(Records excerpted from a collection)
Segment Open

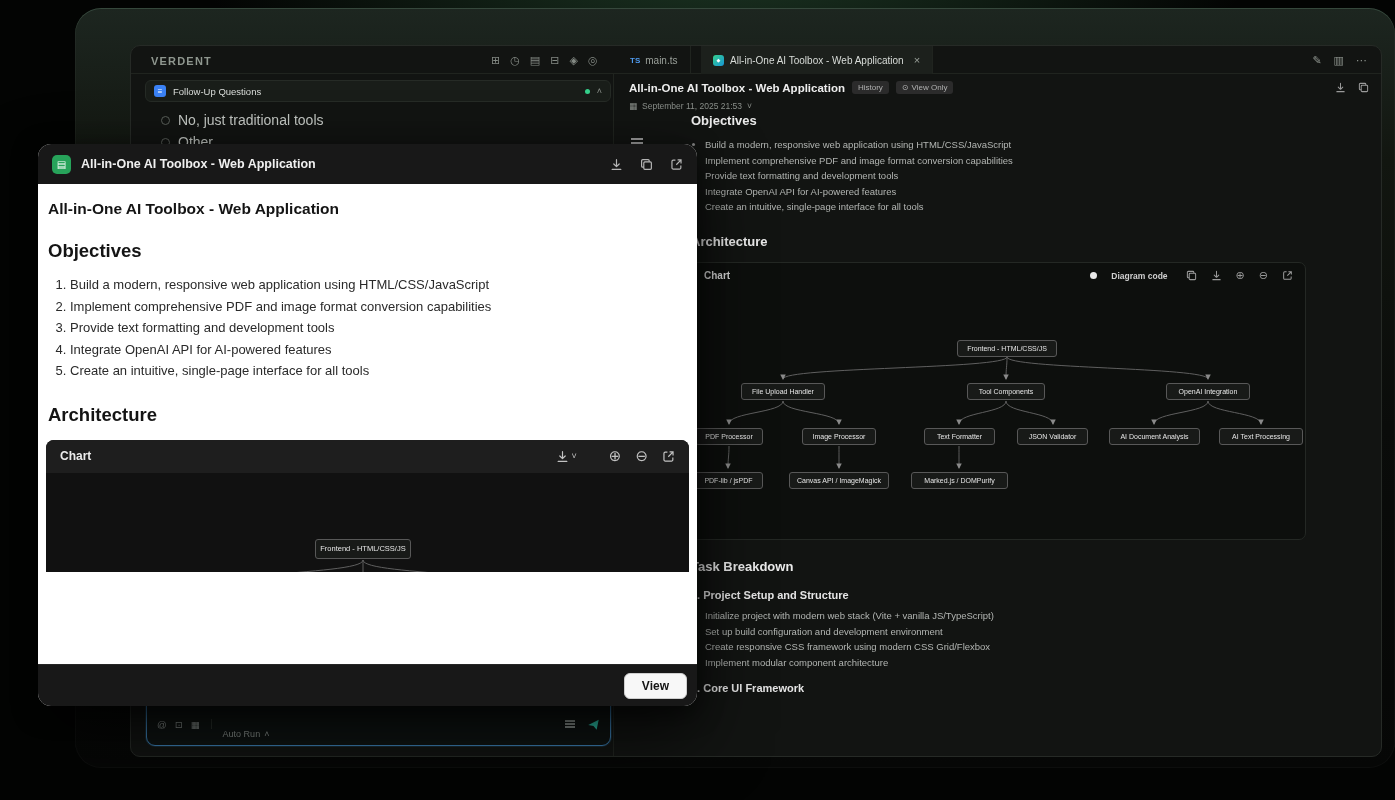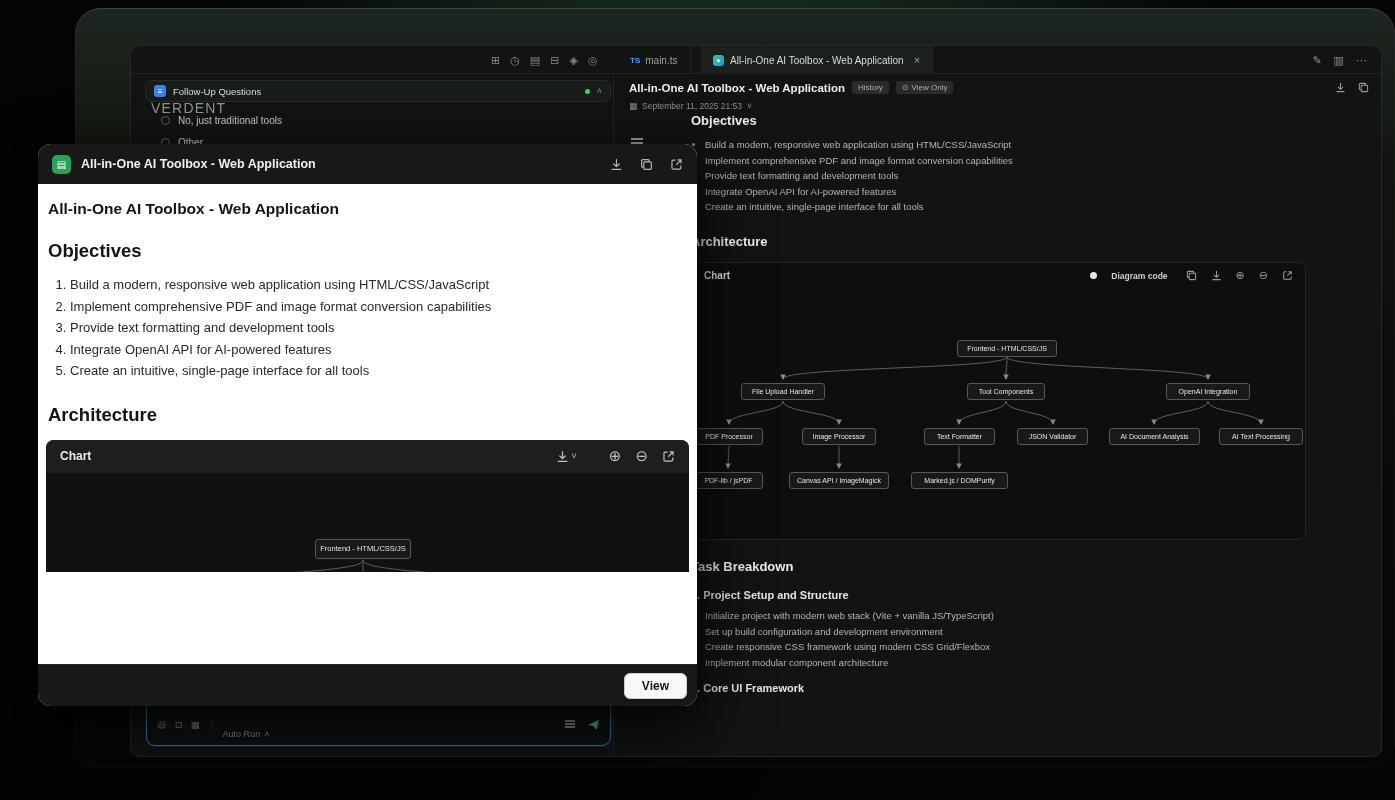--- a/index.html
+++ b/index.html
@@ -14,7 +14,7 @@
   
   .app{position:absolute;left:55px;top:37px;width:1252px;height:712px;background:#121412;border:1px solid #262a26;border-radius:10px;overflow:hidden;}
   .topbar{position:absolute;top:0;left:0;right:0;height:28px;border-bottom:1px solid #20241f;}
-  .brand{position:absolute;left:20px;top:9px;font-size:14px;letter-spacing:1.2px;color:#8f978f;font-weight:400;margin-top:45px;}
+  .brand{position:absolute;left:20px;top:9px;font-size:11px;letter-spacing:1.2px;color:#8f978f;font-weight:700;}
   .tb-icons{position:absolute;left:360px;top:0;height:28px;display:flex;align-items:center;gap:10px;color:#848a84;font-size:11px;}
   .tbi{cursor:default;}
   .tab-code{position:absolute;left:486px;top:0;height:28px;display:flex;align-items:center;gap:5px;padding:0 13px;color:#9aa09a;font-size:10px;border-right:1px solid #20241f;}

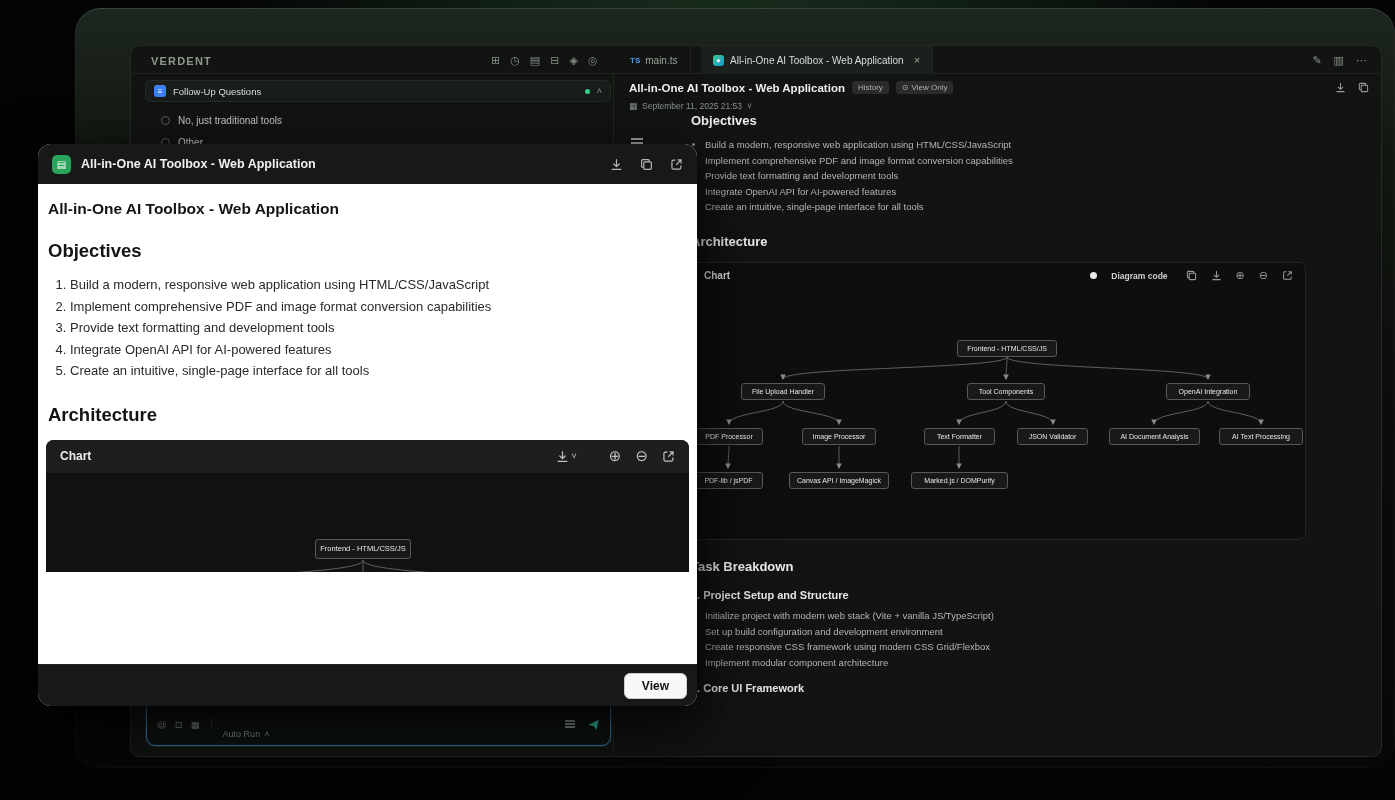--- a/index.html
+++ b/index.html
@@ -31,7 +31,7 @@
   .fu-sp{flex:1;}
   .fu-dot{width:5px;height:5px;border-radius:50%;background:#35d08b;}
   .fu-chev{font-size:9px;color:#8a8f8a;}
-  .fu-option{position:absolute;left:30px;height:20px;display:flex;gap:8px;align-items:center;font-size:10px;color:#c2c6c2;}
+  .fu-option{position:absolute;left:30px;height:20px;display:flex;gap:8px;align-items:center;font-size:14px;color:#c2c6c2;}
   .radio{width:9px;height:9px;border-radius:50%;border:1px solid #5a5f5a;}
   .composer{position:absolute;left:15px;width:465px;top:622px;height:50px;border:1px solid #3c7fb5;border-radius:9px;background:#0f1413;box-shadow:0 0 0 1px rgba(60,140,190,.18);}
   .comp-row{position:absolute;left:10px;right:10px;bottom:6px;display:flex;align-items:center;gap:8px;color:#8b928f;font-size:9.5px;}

Segment Closed

▶ TASK DETAILS: Repeat the data word for word. Images are not part of the copy.

▶ ANSWER BOX:
--- a/index.html
+++ b/index.html
@@ -14,7 +14,7 @@
   
   .app{position:absolute;left:55px;top:37px;width:1252px;height:712px;background:#121412;border:1px solid #262a26;border-radius:10px;overflow:hidden;}
   .topbar{position:absolute;top:0;left:0;right:0;height:28px;border-bottom:1px solid #20241f;}
-  .brand{position:absolute;left:20px;top:9px;font-size:14px;letter-spacing:1.2px;color:#8f978f;font-weight:400;margin-top:45px;}
+  .brand{position:absolute;left:20px;top:9px;font-size:11px;letter-spacing:1.2px;color:#8f978f;font-weight:700;}
   .tb-icons{position:absolute;left:360px;top:0;height:28px;display:flex;align-items:center;gap:10px;color:#848a84;font-size:11px;}
   .tbi{cursor:default;}
   .tab-code{position:absolute;left:486px;top:0;height:28px;display:flex;align-items:center;gap:5px;padding:0 13px;color:#9aa09a;font-size:10px;border-right:1px solid #20241f;}

--- a/index.html
+++ b/index.html
@@ -31,7 +31,7 @@
   .fu-sp{flex:1;}
   .fu-dot{width:5px;height:5px;border-radius:50%;background:#35d08b;}
   .fu-chev{font-size:9px;color:#8a8f8a;}
-  .fu-option{position:absolute;left:30px;height:20px;display:flex;gap:8px;align-items:center;font-size:10px;color:#c2c6c2;}
+  .fu-option{position:absolute;left:30px;height:20px;display:flex;gap:8px;align-items:center;font-size:14px;color:#c2c6c2;}
   .radio{width:9px;height:9px;border-radius:50%;border:1px solid #5a5f5a;}
   .composer{position:absolute;left:15px;width:465px;top:622px;height:50px;border:1px solid #3c7fb5;border-radius:9px;background:#0f1413;box-shadow:0 0 0 1px rgba(60,140,190,.18);}
   .comp-row{position:absolute;left:10px;right:10px;bottom:6px;display:flex;align-items:center;gap:8px;color:#8b928f;font-size:9.5px;}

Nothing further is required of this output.